*** Block opens ***

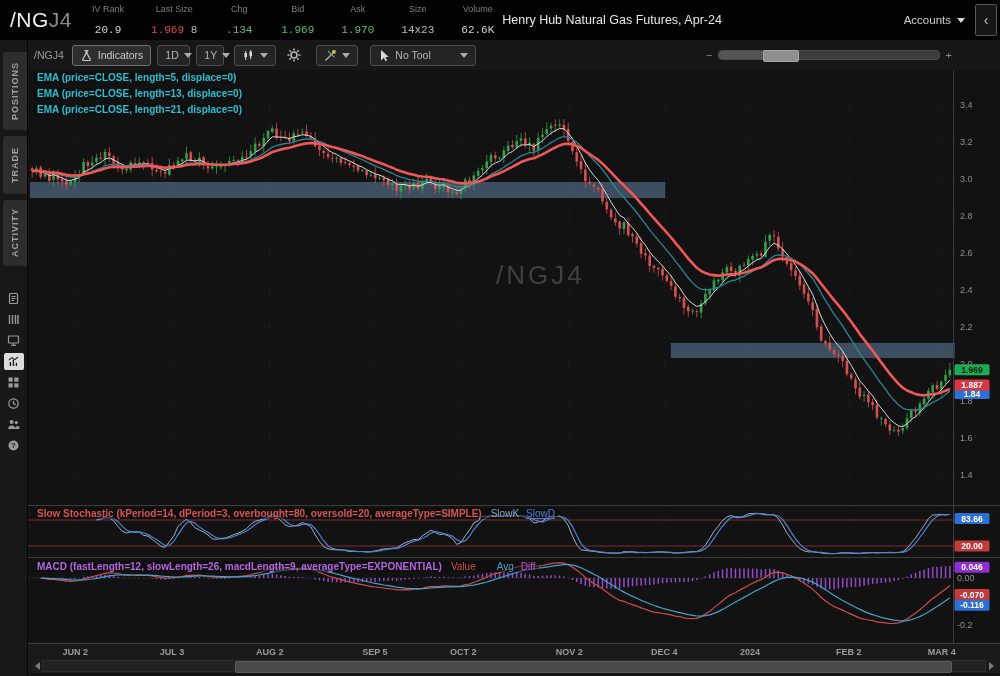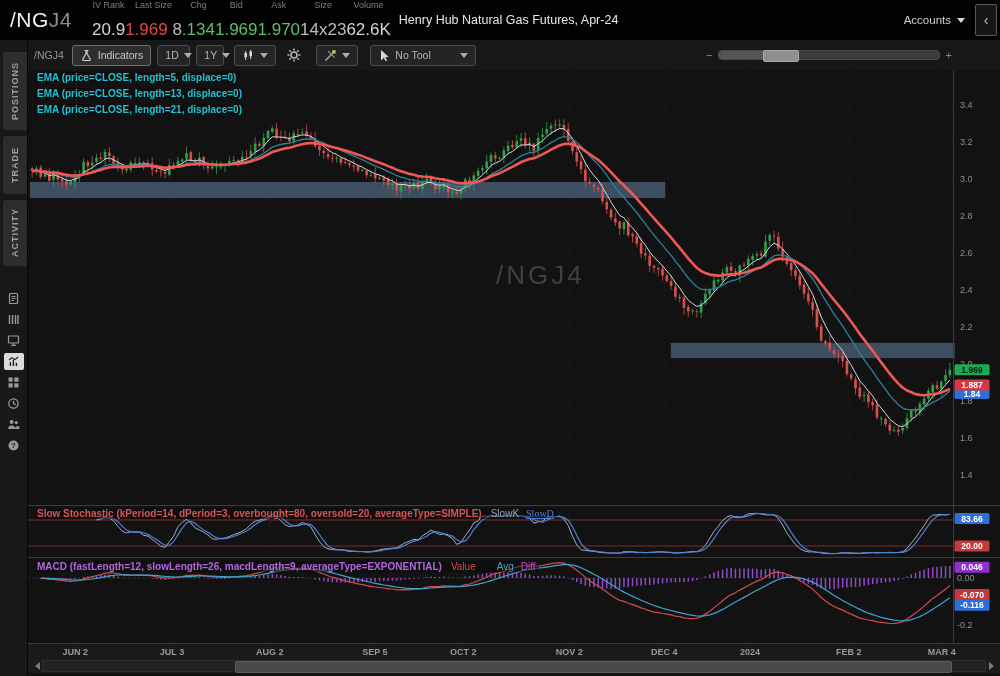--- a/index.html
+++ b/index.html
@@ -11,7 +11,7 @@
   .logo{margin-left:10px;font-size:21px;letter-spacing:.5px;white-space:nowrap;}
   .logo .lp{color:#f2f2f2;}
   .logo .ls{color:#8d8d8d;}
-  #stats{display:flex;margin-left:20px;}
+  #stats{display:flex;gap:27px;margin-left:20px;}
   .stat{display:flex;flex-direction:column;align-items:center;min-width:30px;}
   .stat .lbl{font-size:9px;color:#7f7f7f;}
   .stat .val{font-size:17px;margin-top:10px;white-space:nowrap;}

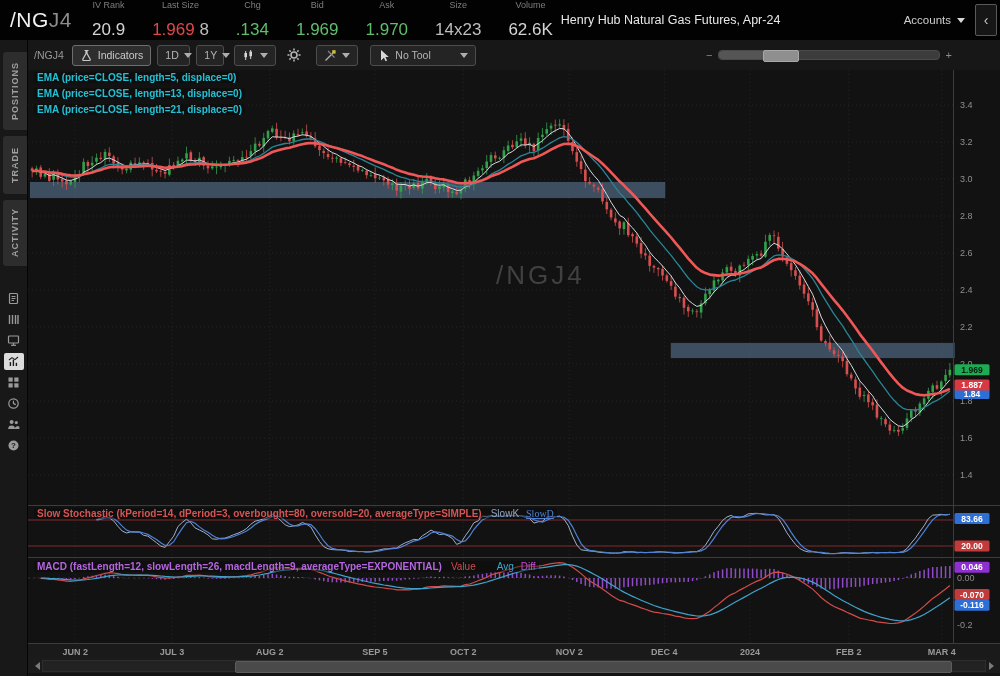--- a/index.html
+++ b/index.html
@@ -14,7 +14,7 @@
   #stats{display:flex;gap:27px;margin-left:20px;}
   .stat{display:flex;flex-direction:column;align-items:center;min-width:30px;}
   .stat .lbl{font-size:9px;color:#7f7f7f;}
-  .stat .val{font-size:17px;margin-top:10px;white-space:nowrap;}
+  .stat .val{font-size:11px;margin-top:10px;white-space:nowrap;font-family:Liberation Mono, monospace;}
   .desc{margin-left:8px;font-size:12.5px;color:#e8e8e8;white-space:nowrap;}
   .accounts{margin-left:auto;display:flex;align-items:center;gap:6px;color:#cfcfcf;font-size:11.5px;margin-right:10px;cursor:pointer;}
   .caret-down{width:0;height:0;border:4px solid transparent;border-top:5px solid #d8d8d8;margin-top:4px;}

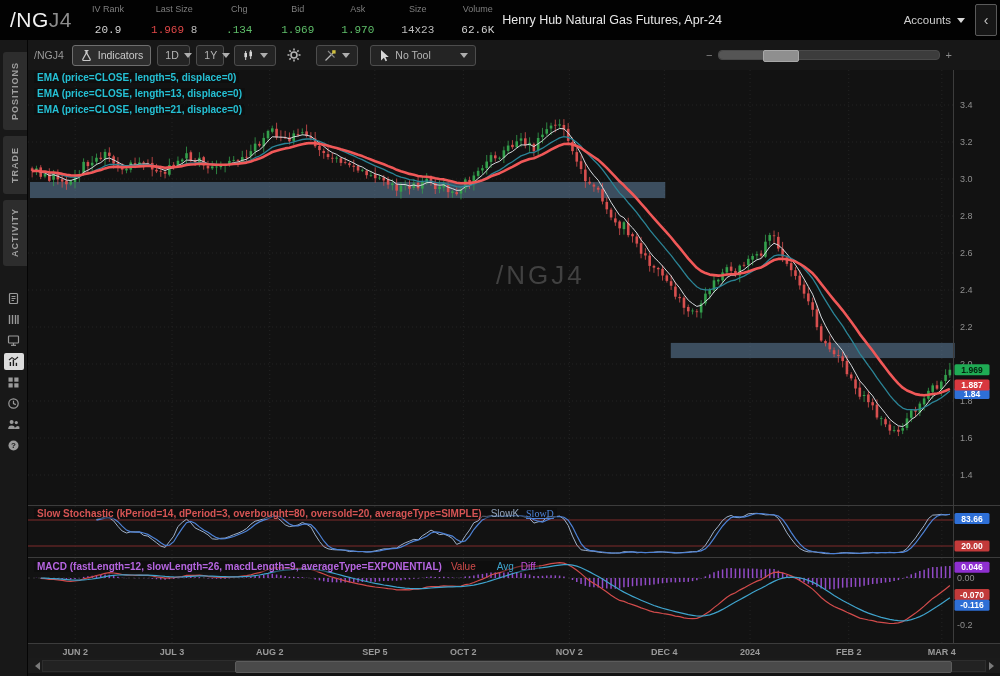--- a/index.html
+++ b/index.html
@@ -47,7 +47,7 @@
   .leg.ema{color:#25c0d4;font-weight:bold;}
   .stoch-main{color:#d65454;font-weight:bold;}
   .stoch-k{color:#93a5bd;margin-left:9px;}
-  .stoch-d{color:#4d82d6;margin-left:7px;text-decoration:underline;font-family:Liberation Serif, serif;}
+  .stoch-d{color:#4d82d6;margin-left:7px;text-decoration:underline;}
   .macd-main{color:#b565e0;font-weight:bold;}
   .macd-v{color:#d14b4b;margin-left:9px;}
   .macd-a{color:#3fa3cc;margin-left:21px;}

*** Block closes ***

[AIM OF THE TASK] Return each line from the records that includes the word "logo".

[RESPONSE BOX]
   .logo{margin-left:10px;font-size:21px;letter-spacing:.5px;white-space:nowrap;}
   .logo .lp{color:#f2f2f2;}
   .logo .ls{color:#8d8d8d;}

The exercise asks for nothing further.